Life Lessons Painting Can Teach You

        It’s the end of the year and time for an appreciation post. I have started this just last year and was definitely satisfied with the long Instagram caption that I wrote thanking my brother for being my support during last year’s troubles. Last year was nothing but full of despair for the entire world and I was no different. Like many others, I too faced challenges. But like many others, I persevered too. Everybody had their hopes riding on 2021. In a jiffy, this year is coming to an end. This year has been a buffer, not as bad as last year but not quite back to normal as one had hoped for. This year has been a roller-coaster of high hopes and followed by disappointment. The hopes were high that once the vaccine is discovered, COVID will subside. That did not quite happen. I had a bunch of personal disappointments after high hopes that brought me on the verge of breaking down. 

        There were a few things that I decided I would work on. Of which I was able to complete only one, a set of 6 canvas paintings. It took me more than 7 months to complete it, I was away for 3.5 months out of those 7 months. Painting anything gives me a sense of satisfaction, the glossy paint, the brush strokes, the mixing of colors, and the euphoria when it dries off and I get to see the final product. I love painting but never had the imagination or creativity to create my original masterpiece or even attempt something that would involve delicate brush strokes or if I could mix two colors on paper properly without leaving borders. All I could was a child’s play to use everyday objects to help me provide structure to my painting. 

        My creativity has epileptic seizures. When or where the bulb in my brain will light up, I don’t know. My keen sense of observation over the years has told me that when I go to sleep or when I wake up is when I have those Eureka moments. Alas, that is also when the other half of my brain is sleeping. Naturally, I don’t remember all the good ideas that my right brain conjures up. Many times, an idea doesn’t pop up until the last min of the deadline or it does after I have failed at my first attempt. For example, I must have thought about at least 10 different ways I wanted to write the first paragraph of this write-up. Yet I ended up forgetting them all when I opened my laptop to finally jot this down. You may not know this but this is not the best beginning of all my dry runs.

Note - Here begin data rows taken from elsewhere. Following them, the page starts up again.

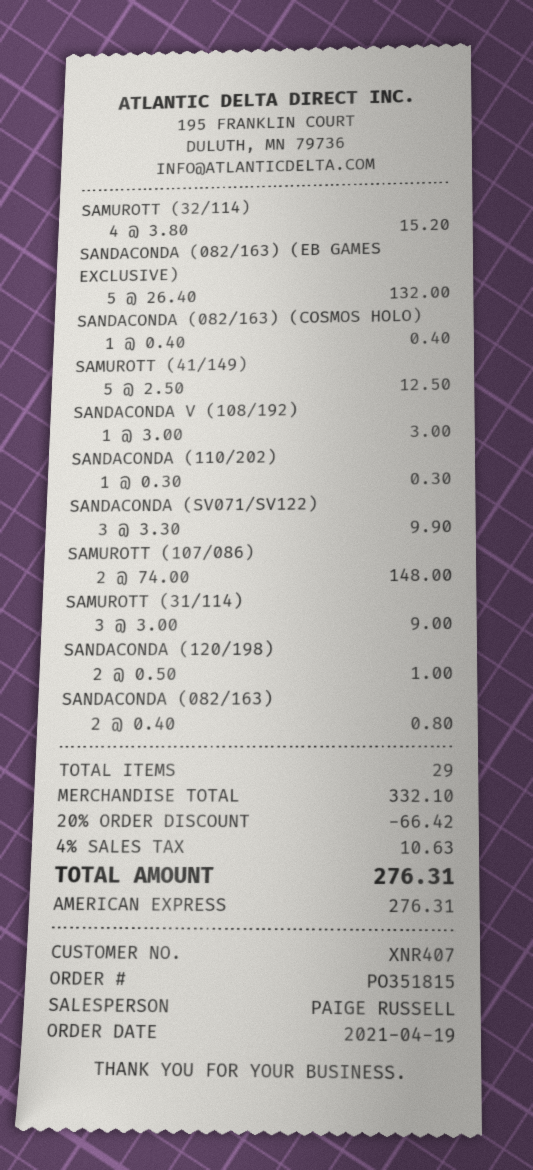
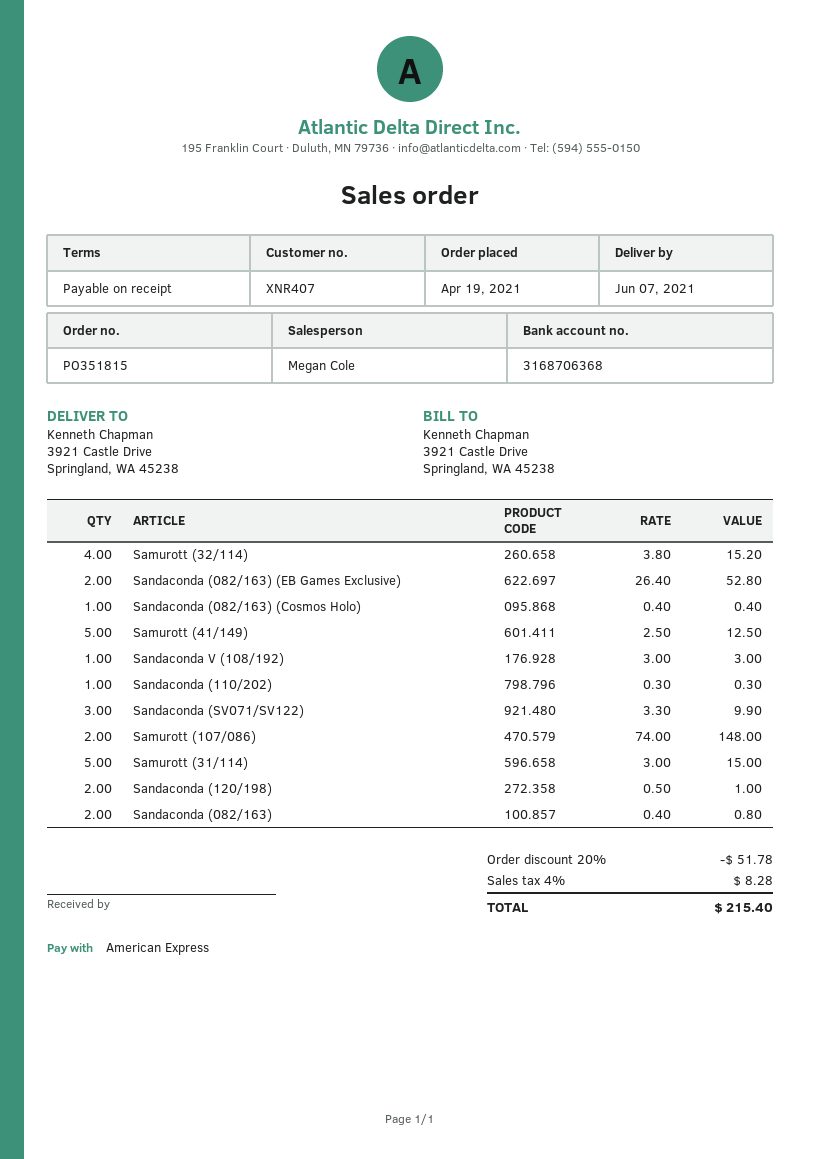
sales rep: PAIGE RUSSELL -> Megan Cole
SANDACONDA (082/163) (EB GAMES EXCLUSIVE): 5 x 26.40 = 132.00 -> 2 x 26.40 = 52.80
SAMUROTT (31/114): 3 x 3.00 = 9.00 -> 5 x 3.00 = 15.00
discount: 20% = 66.42 -> 20% = 51.78
tax: 4% = 10.63 -> 4% = 8.28
total: 276.31 -> 215.40

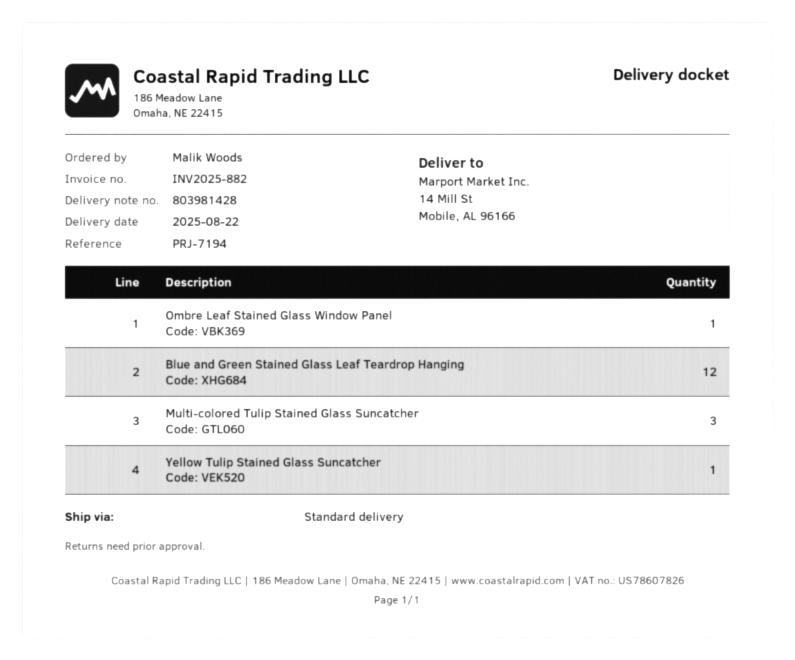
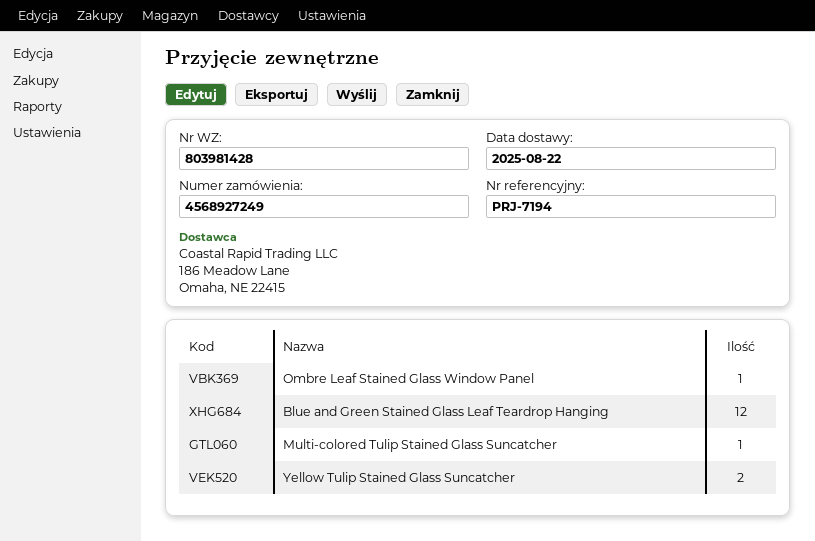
Multi-colored Tulip Stained Glass Suncatcher: 3 -> 1
Yellow Tulip Stained Glass Suncatcher: 1 -> 2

        Coming back to my painting experiment, I had to take the help of Google, multiple people, social media, and even ask what color scheme I could use in order to paint. I was using “objects” to paint and yet, I made so many mistakes. Or I thought I made so many mistakes. I took a risk by investing in buying the canvas and a full set of paints. It was totally worth it. Not only did I enjoy painting the canvases, but the final result was also amazing. My wall looks so pretty and colorful.

 

Lesson Number 1 – You scrutinize yourself on a much detailed level than other people do. You tend to find more mistakes than others do. So don’t trust yourself and feel good about the outcome. Because it is not as bad it looks.

Lesson Number 2 – When life gives you opportunities, you should take them. Something good comes out of it, always. Letting go of the opportunity and regretting later does not do you any good.

Lesson Number 3 – Things don’t always end up the way you want them to. They fall short of your expectations or you get more than you had hoped for.

Lesson Number 4 – Life is about living in the small moments. There is more sadness in life than there are happy moments. The happy moments are what get us through the sad phase and what makes it worth living for.

Lesson Number 5 – You should do things even if it scares you. I am always unsure of whether I should go for it or not. Every time I tried to do it, the outcome has been good. Either it made me happy or I learned from my mistake and moved on.

        I am looking forward to next year with a positive outlook, that I will survive whatever happens. I have dealt with problems before and I am alive on the other side of it. So, why not do it again next year? Why not face my fears and attempt to conquer them? Why not live a life that is liberating? There is this one song that resonates in my mind with the idea of living life despite troubles – Jeete Hai Chal (Neerja).

        Next year, I will plan and I will fail to work on my projects. But, that doesn’t mean I should not try. I have this year to look back and get inspired by my own self-preservation. Maybe, I will do better or maybe not. “I am working on a new me” is not a chapter in life, it is a practice that is ageless and timeless. I will continue to do things that are out of my comfort zone. How else does a person grow!

I wish you all a Happy and Thriving New Year where you re-discover yourself every single day!